Otro aspecto decisivo para encontrar trabajo es el idioma. Suiza cuenta con cuatro lenguas nacionales y las necesidades cambian considerablemente dependiendo del cantón en el que se encuentre el empleo.

El alemán es especialmente importante en buena parte del país, mientras que el francés predomina en zonas como Ginebra o Vaud y el italiano tiene mayor presencia en Tesino. El inglés puede ser suficiente en determinados puestos internacionales, pero no sustituye siempre a la lengua local.

A ello se suma uno de los principales gastos para quienes se trasladan: el seguro médico obligatorio. Las personas que fijan su residencia en Suiza deben estar cubiertas por el sistema sanitario suizo, salvo que puedan acogerse a alguna excepción.

Existe un plazo de tres meses desde el establecimiento de la residencia para contratarlo. No obstante, si se formaliza dentro de ese periodo, la cobertura y el pago de las primas se aplican de forma retroactiva desde el inicio de la residencia.

El importe no es idéntico para todo el mundo. La prima depende de factores como el cantón, la aseguradora, la edad y la franquicia escogida, por lo que conviene incluir este gasto al calcular cuánto cuesta instalarse en el país.

Salarios y condiciones

Los salarios son precisamente uno de los grandes atractivos de trabajar en Suiza. Según los últimos datos de la Oficina Federal de Estadística, el salario mediano bruto fue de 7.024 francos suizos al mes en 2024 para un empleo a tiempo completo.

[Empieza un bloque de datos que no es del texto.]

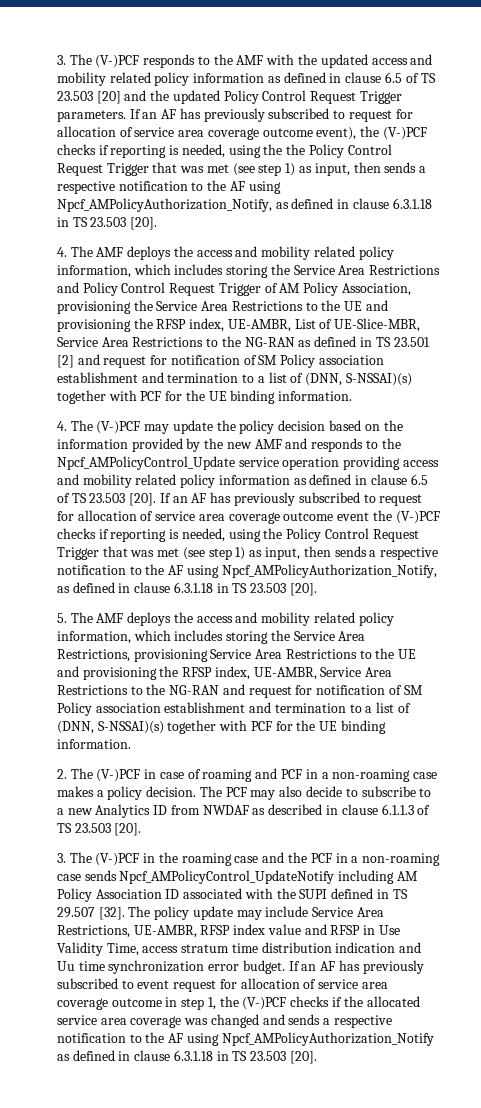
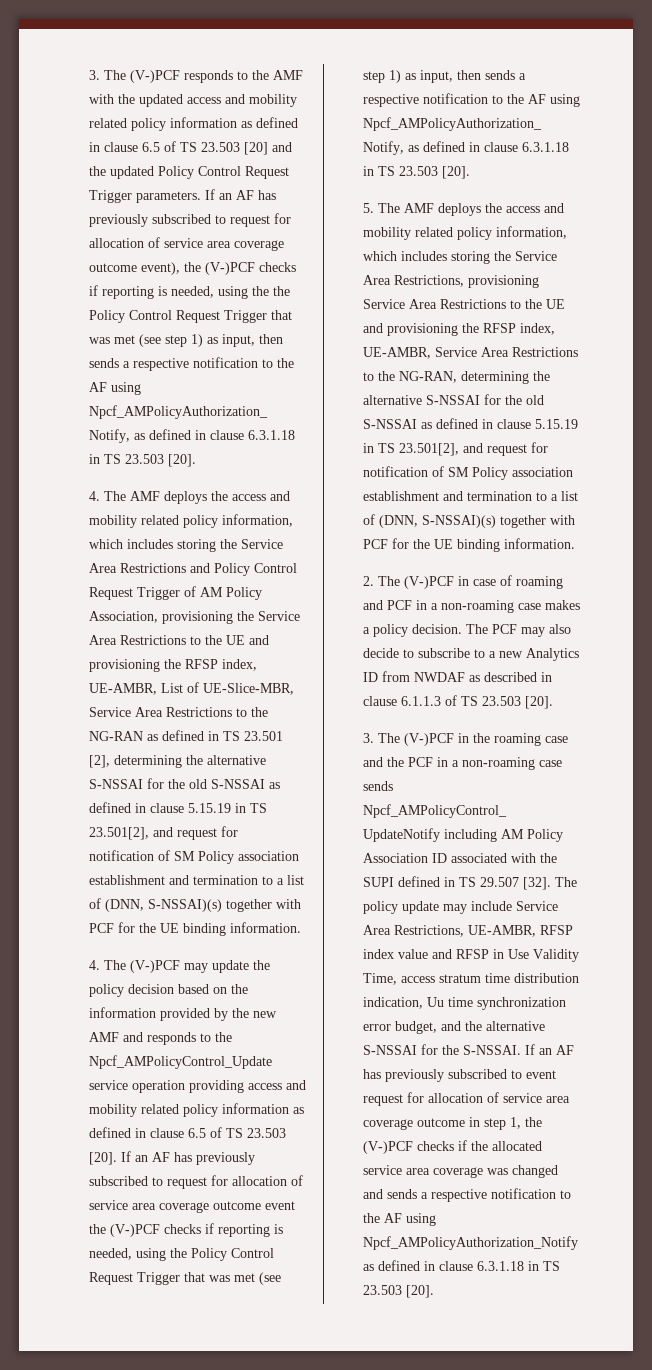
- 4. The AMF deploys the access and mobility related policy information, which includes storing the Service Area Restrictions and Policy Control Request Trigger of AM Policy Association, provisioning the Service Area Restrictions to the UE and provisioning the RFSP index, UE-AMBR, List of UE-Slice-MBR, Service Area Restrictions to the NG-RAN as defined in TS 23.501 [2] and request for notification of SM Policy association establishment and termination to a list of (DNN, S-NSSAI)(s) together with PCF for the UE binding information.
+ 4. The AMF deploys the access and mobility related policy information, which includes storing the Service Area Restrictions and Policy Control Request Trigger of AM Policy Association, provisioning the Service Area Restrictions to the UE and provisioning the RFSP index, UE-AMBR, List of UE-Slice-MBR, Service Area Restrictions to the NG-RAN as defined in TS 23.501 [2], determining the alternative S-NSSAI for the old S-NSSAI as defined in clause 5.15.19 in TS 23.501[2], and request for notification of SM Policy association establishment and termination to a list of (DNN, S-NSSAI)(s) together with PCF for the UE binding information.
- 5. The AMF deploys the access and mobility related policy information, which includes storing the Service Area Restrictions, provisioning Service Area Restrictions to the UE and provisioning the RFSP index, UE-AMBR, Service Area Restrictions to the NG-RAN and request for notification of SM Policy association establishment and termination to a list of (DNN, S-NSSAI)(s) together with PCF for the UE binding information.
+ 5. The AMF deploys the access and mobility related policy information, which includes storing the Service Area Restrictions, provisioning Service Area Restrictions to the UE and provisioning the RFSP index, UE-AMBR, Service Area Restrictions to the NG-RAN, determining the alternative S-NSSAI for the old S-NSSAI as defined in clause 5.15.19 in TS 23.501[2], and request for notification of SM Policy association establishment and termination to a list of (DNN, S-NSSAI)(s) together with PCF for the UE binding information.
- The policy update may include Service Area Restrictions, UE-AMBR, RFSP index value and RFSP in Use Validity Time, access stratum time distribution indication and Uu time synchronization error budget.
+ The policy update may include Service Area Restrictions, UE-AMBR, RFSP index value and RFSP in Use Validity Time, access stratum time distribution indication, Uu time synchronization error budget, and the alternative S-NSSAI for the S-NSSAI.

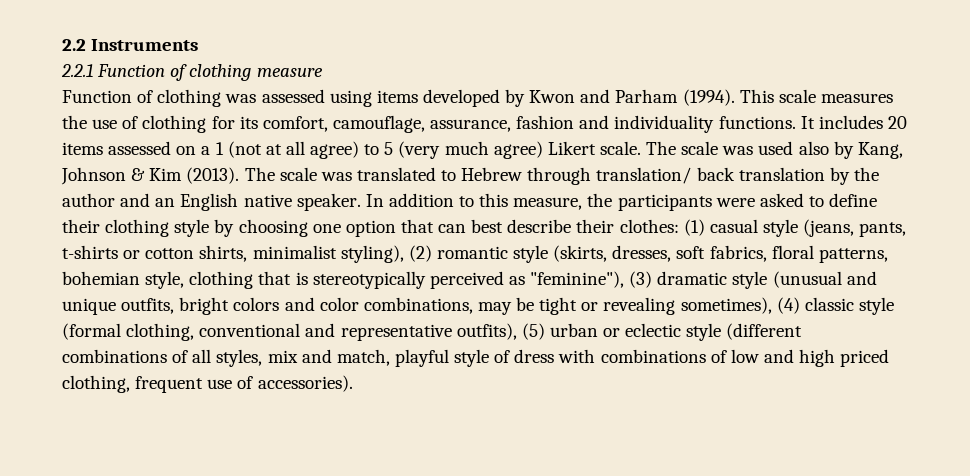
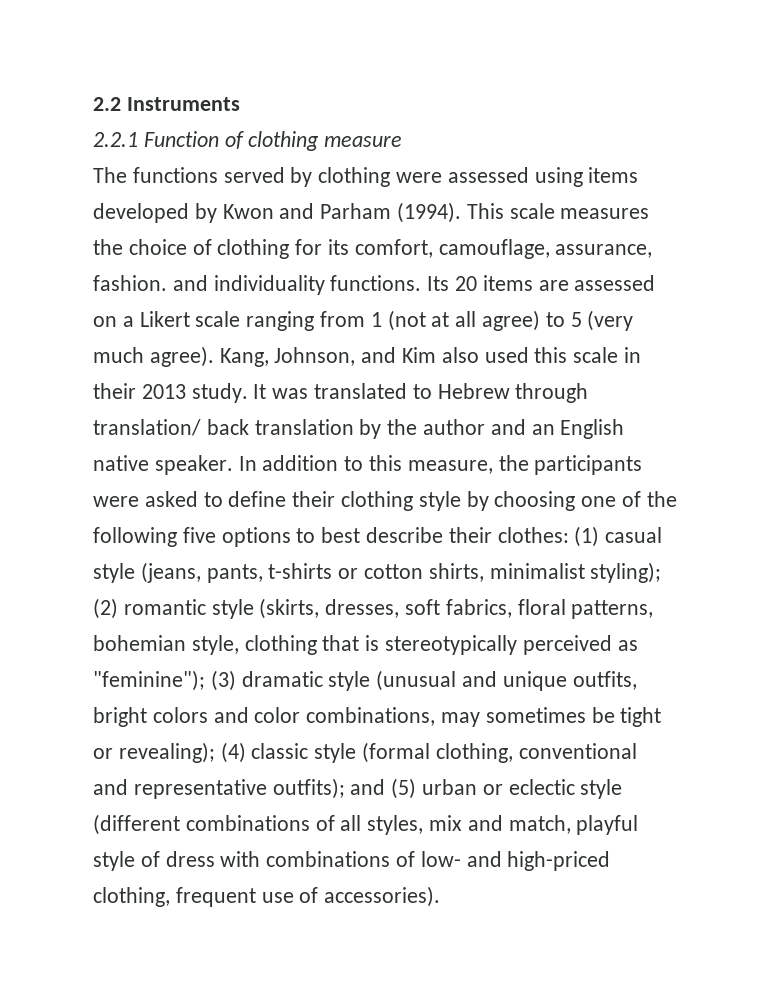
- Function of clothing was assessed using items developed by Kwon and Parham (1994).
+ The functions served by clothing were assessed using items developed by Kwon and Parham (1994).
- This scale measures the use of clothing for its comfort, camouflage, assurance, fashion and individuality functions.
+ This scale measures the choice of clothing for its comfort, camouflage, assurance, fashion. and individuality functions.
- It includes 20 items assessed on a 1 (not at all agree) to 5 (very much agree) Likert scale. The scale was used also by Kang, Johnson & Kim (2013). The scale was translated to Hebrew through translation/ back translation by the author and an English native speaker.
+ Its 20 items are assessed on a Likert scale ranging from 1 (not at all agree) to 5 (very much agree). Kang, Johnson, and Kim also used this scale in their 2013 study. It was translated to Hebrew through translation/ back translation by the author and an English native speaker.
- In addition to this measure, the participants were asked to define their clothing style by choosing one option that can best describe their clothes:
+ In addition to this measure, the participants were asked to define their clothing style by choosing one of the following five options to best describe their clothes:
- (1) casual style (jeans, pants, t-shirts or cotton shirts, minimalist styling), (2) romantic style (skirts, dresses, soft fabrics, floral patterns, bohemian style, clothing that is stereotypically perceived as "feminine"), (3) dramatic style (unusual and unique outfits, bright colors and color combinations, may be tight or revealing sometimes), (4) classic style (formal clothing, conventional and representative outfits), (5) urban or eclectic style (different combinations of all styles, mix and match, playful style of dress with combinations of low and high priced clothing, frequent use of accessories).
+ (1) casual style (jeans, pants, t-shirts or cotton shirts, minimalist styling); (2) romantic style (skirts, dresses, soft fabrics, floral patterns, bohemian style, clothing that is stereotypically perceived as "feminine"); (3) dramatic style (unusual and unique outfits, bright colors and color combinations, may sometimes be tight or revealing); (4) classic style (formal clothing, conventional and representative outfits); and (5) urban or eclectic style (different combinations of all styles, mix and match, playful style of dress with combinations of low- and high-priced clothing, frequent use of accessories).

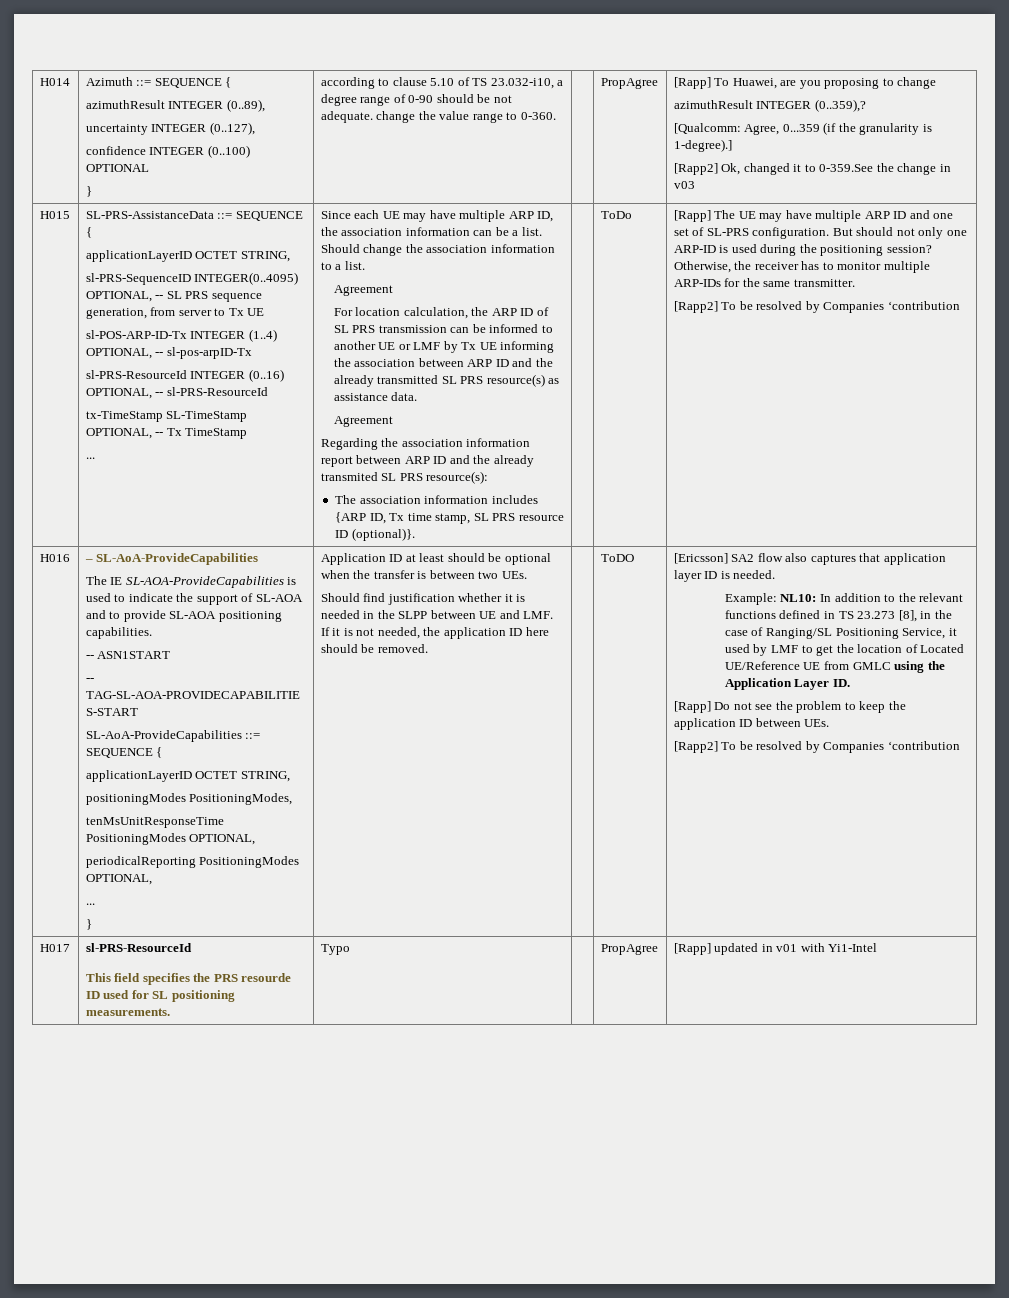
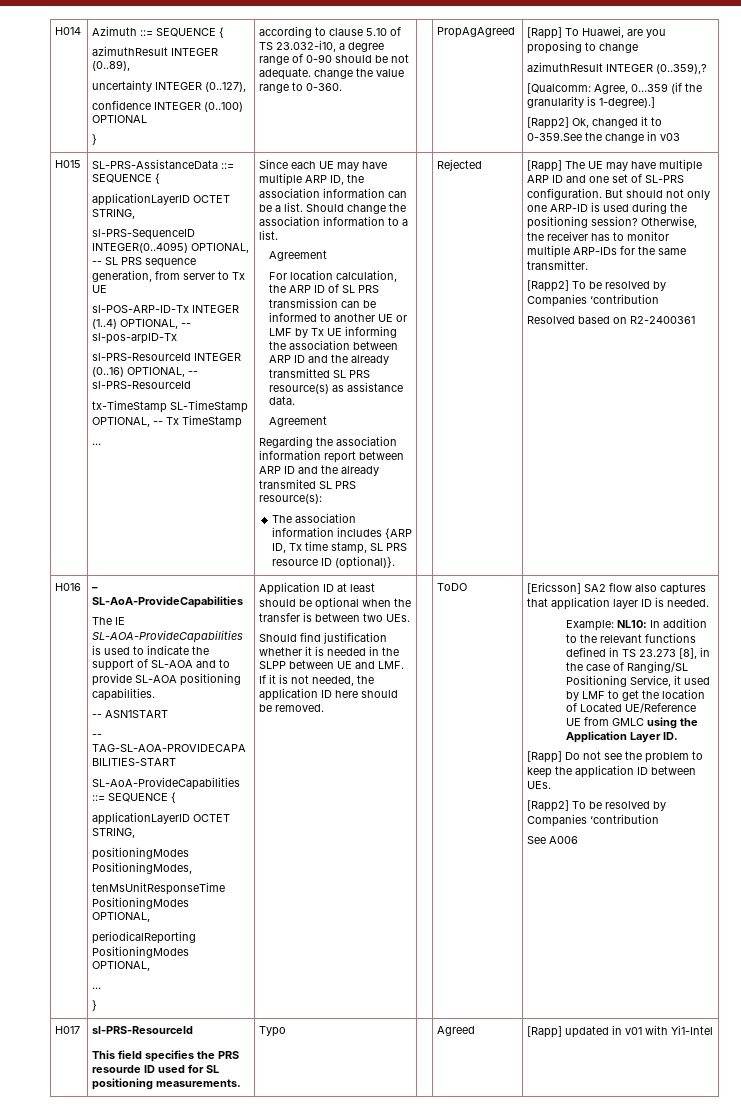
- according to clause 5.10 of TS 23.032-i10, a degree range of 0-90 should be not adequate. change the value range to 0-360. | | PropAgree
+ according to clause 5.10 of TS 23.032-i10, a degree range of 0-90 should be not adequate. change the value range to 0-360. | | PropAgAgreed
- ToDo
+ Rejected
+ Resolved based on R2-2400361
+ See A006
  H017 | sl-PRS-ResourceId
- This field specifies the PRS resourde ID used for SL positioning measurements. | Typo | | PropAgree | [Rapp] updated in v01 with Yi1-Intel
+ This field specifies the PRS resourde ID used for SL positioning measurements. | Typo | | Agreed | [Rapp] updated in v01 with Yi1-Intel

La cifra, sin embargo, varía enormemente dependiendo de la profesión, el sector y la región. También debe ponerse en relación con unos gastos de vivienda, alimentación, transporte y seguro médico considerablemente superiores a los habituales en España.

La legislación tampoco establece una jornada general de entre 41 y 44 horas, como se señala en ocasiones. El límite máximo semanal es de 45 horas para trabajadores industriales, personal de oficina, técnicos y determinadas actividades comerciales.

Para el resto de trabajadores, el máximo legal se sitúa generalmente en 50 horas semanales, aunque la jornada pactada en el contrato puede ser inferior.

Por tanto, trasladarse a Suiza puede permitir acceder a salarios muy superiores a los españoles, pero exige preparar previamente la llegada. Tener un empleo, acreditar dónde se va a residir y conocer los trámites del cantón correspondiente resulta fundamental.

Para los españoles, la libre circulación simplifica considerablemente el proceso frente a trabajadores de terceros países. Aun así, superar los tres meses de empleo implica registrarse y obtener el permiso correspondiente para poder residir y trabajar legalmente en Suiza.